(Provided data begins)

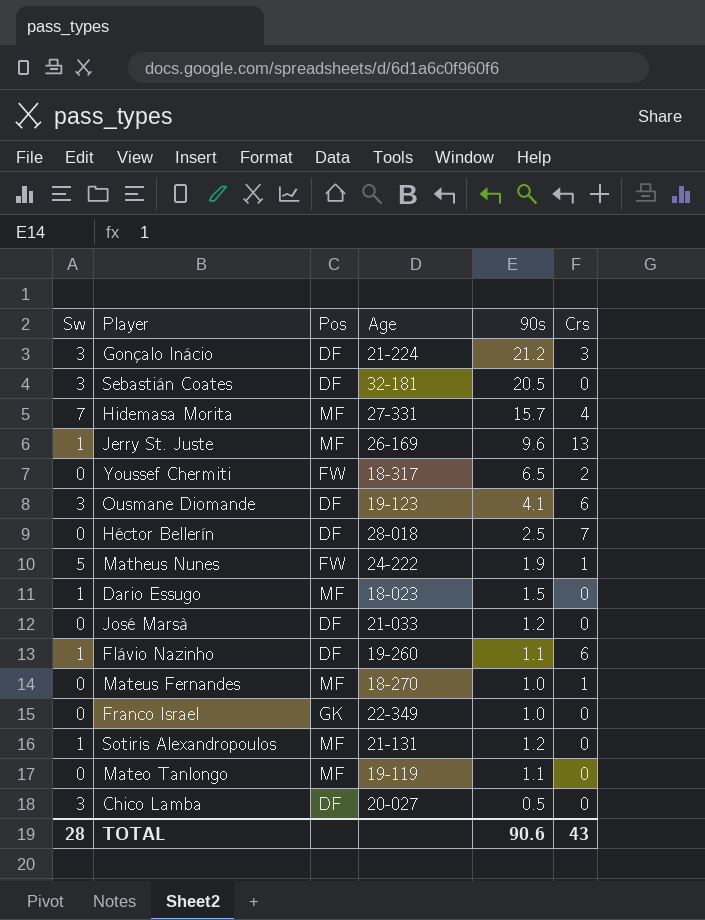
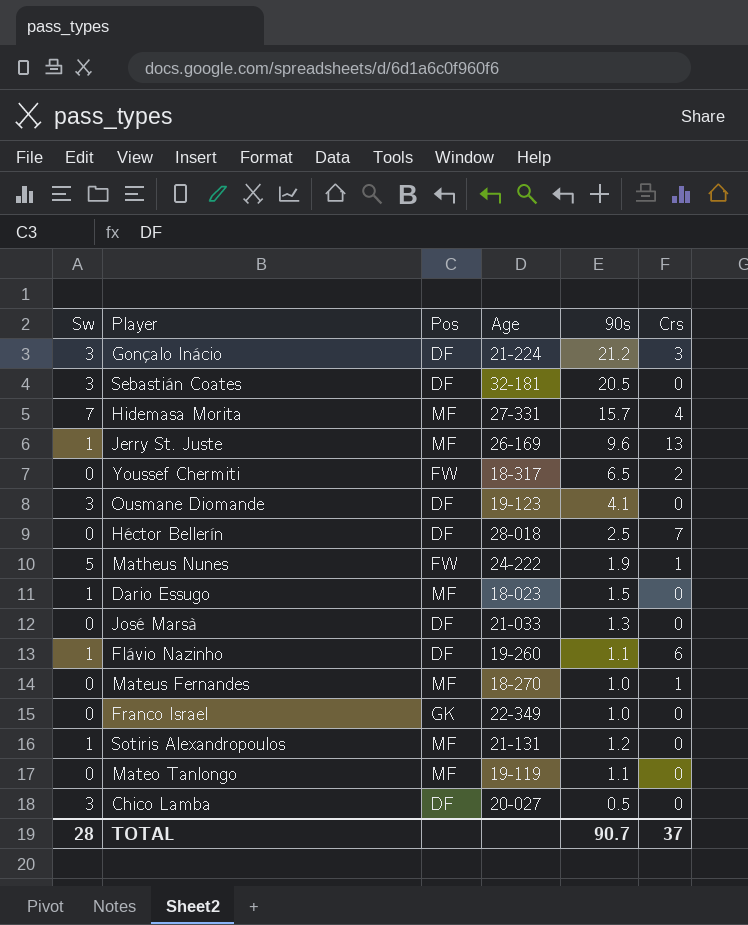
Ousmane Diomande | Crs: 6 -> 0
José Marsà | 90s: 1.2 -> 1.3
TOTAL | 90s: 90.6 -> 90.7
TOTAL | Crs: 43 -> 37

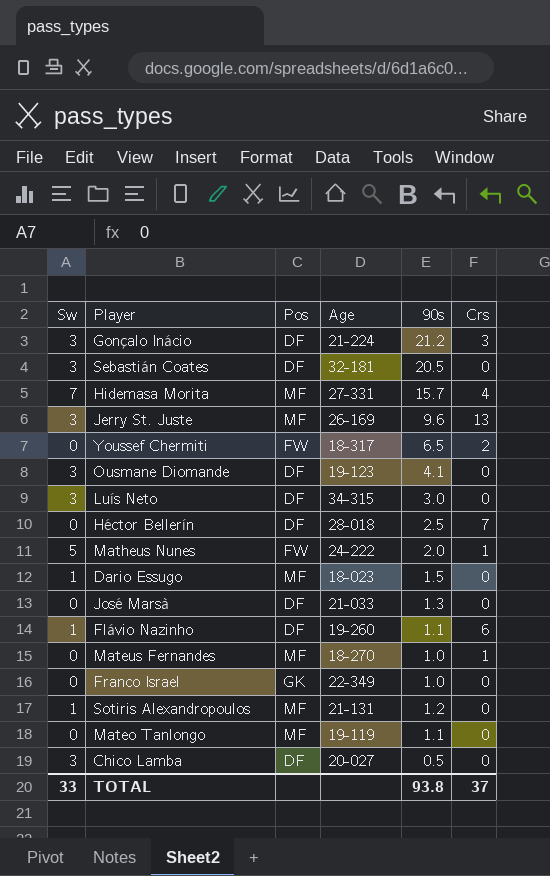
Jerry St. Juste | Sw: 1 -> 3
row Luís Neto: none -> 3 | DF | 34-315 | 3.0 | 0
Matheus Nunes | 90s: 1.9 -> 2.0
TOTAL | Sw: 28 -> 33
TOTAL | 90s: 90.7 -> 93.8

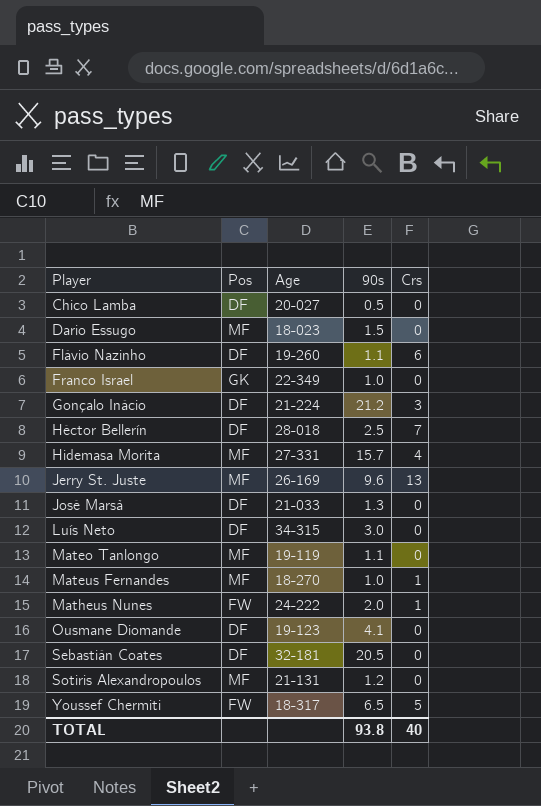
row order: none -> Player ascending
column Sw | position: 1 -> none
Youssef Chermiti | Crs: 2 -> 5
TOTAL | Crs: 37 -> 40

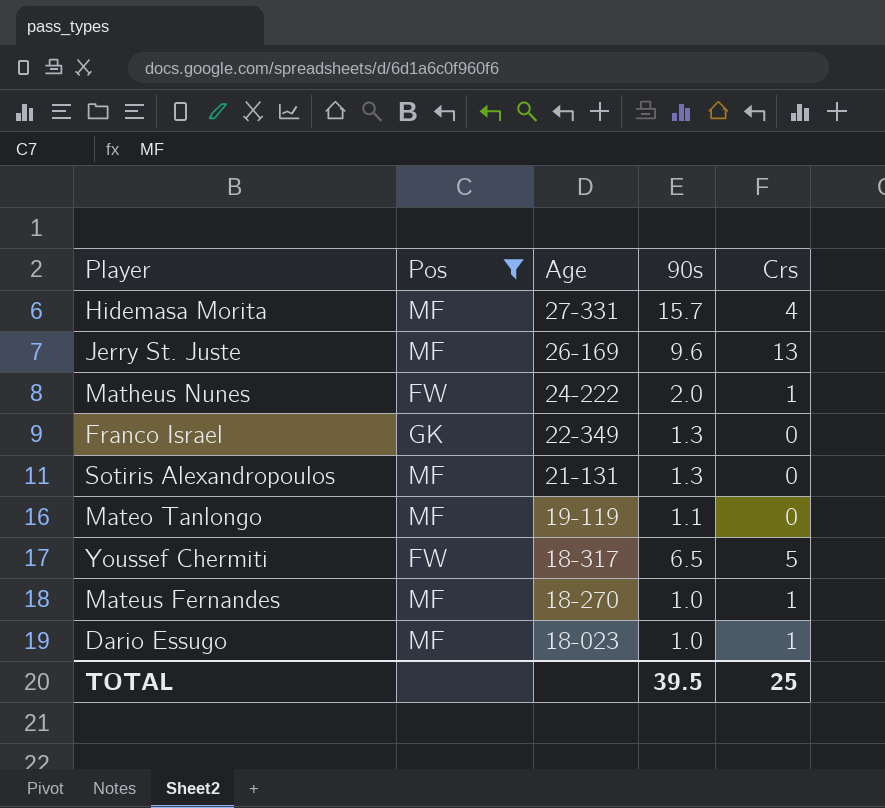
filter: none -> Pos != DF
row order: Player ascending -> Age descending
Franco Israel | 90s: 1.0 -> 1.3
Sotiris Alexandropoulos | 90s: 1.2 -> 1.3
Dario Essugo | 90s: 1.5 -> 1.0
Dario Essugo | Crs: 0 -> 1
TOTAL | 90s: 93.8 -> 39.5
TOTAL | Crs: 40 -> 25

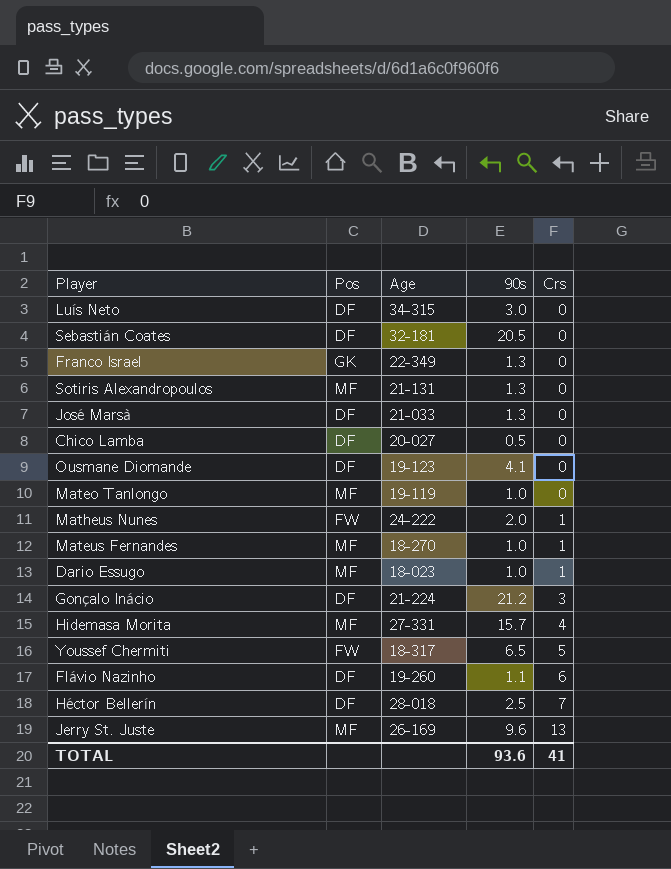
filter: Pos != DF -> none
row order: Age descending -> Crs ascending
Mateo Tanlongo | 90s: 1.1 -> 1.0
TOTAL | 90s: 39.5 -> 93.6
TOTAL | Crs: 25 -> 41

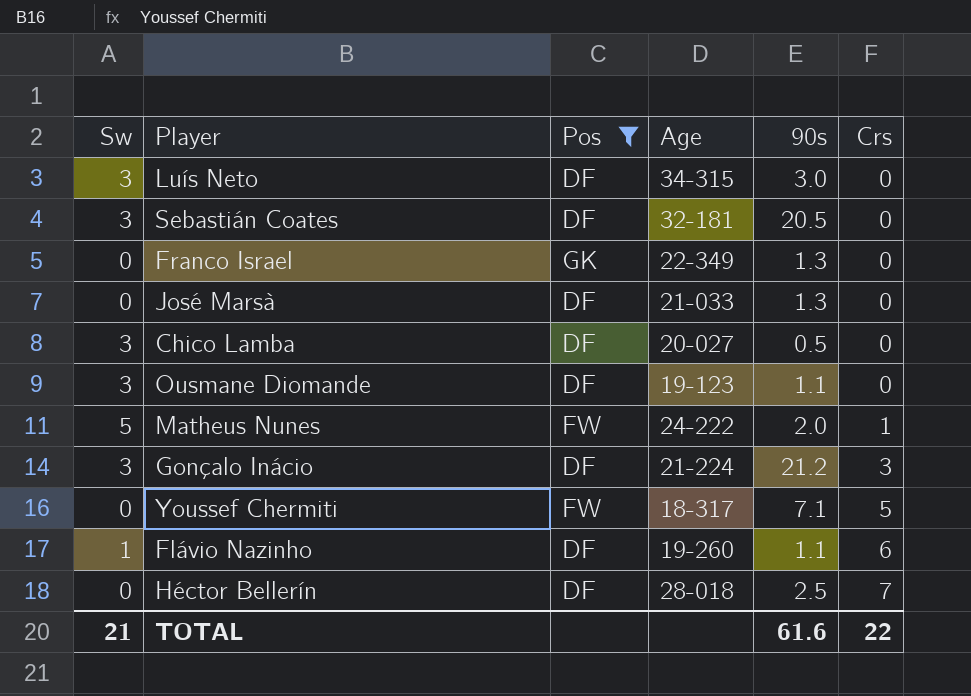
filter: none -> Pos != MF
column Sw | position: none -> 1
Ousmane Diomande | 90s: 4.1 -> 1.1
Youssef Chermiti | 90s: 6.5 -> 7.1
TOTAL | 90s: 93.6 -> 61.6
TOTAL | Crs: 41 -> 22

(Provided data ends)

Activity:
The answer should hold every line of the listing, copied exactly, with no pictures.

Written response:
Ousmane Diomande | Crs: 6 -> 0
José Marsà | 90s: 1.2 -> 1.3
TOTAL | 90s: 90.6 -> 90.7
TOTAL | Crs: 43 -> 37

Jerry St. Juste | Sw: 1 -> 3
row Luís Neto: none -> 3 | DF | 34-315 | 3.0 | 0
Matheus Nunes | 90s: 1.9 -> 2.0
TOTAL | Sw: 28 -> 33
TOTAL | 90s: 90.7 -> 93.8

row order: none -> Player ascending
column Sw | position: 1 -> none
Youssef Chermiti | Crs: 2 -> 5
TOTAL | Crs: 37 -> 40

filter: none -> Pos != DF
row order: Player ascending -> Age descending
Franco Israel | 90s: 1.0 -> 1.3
Sotiris Alexandropoulos | 90s: 1.2 -> 1.3
Dario Essugo | 90s: 1.5 -> 1.0
Dario Essugo | Crs: 0 -> 1
TOTAL | 90s: 93.8 -> 39.5
TOTAL | Crs: 40 -> 25

filter: Pos != DF -> none
row order: Age descending -> Crs ascending
Mateo Tanlongo | 90s: 1.1 -> 1.0
TOTAL | 90s: 39.5 -> 93.6
TOTAL | Crs: 25 -> 41

filter: none -> Pos != MF
column Sw | position: none -> 1
Ousmane Diomande | 90s: 4.1 -> 1.1
Youssef Chermiti | 90s: 6.5 -> 7.1
TOTAL | 90s: 93.6 -> 61.6
TOTAL | Crs: 41 -> 22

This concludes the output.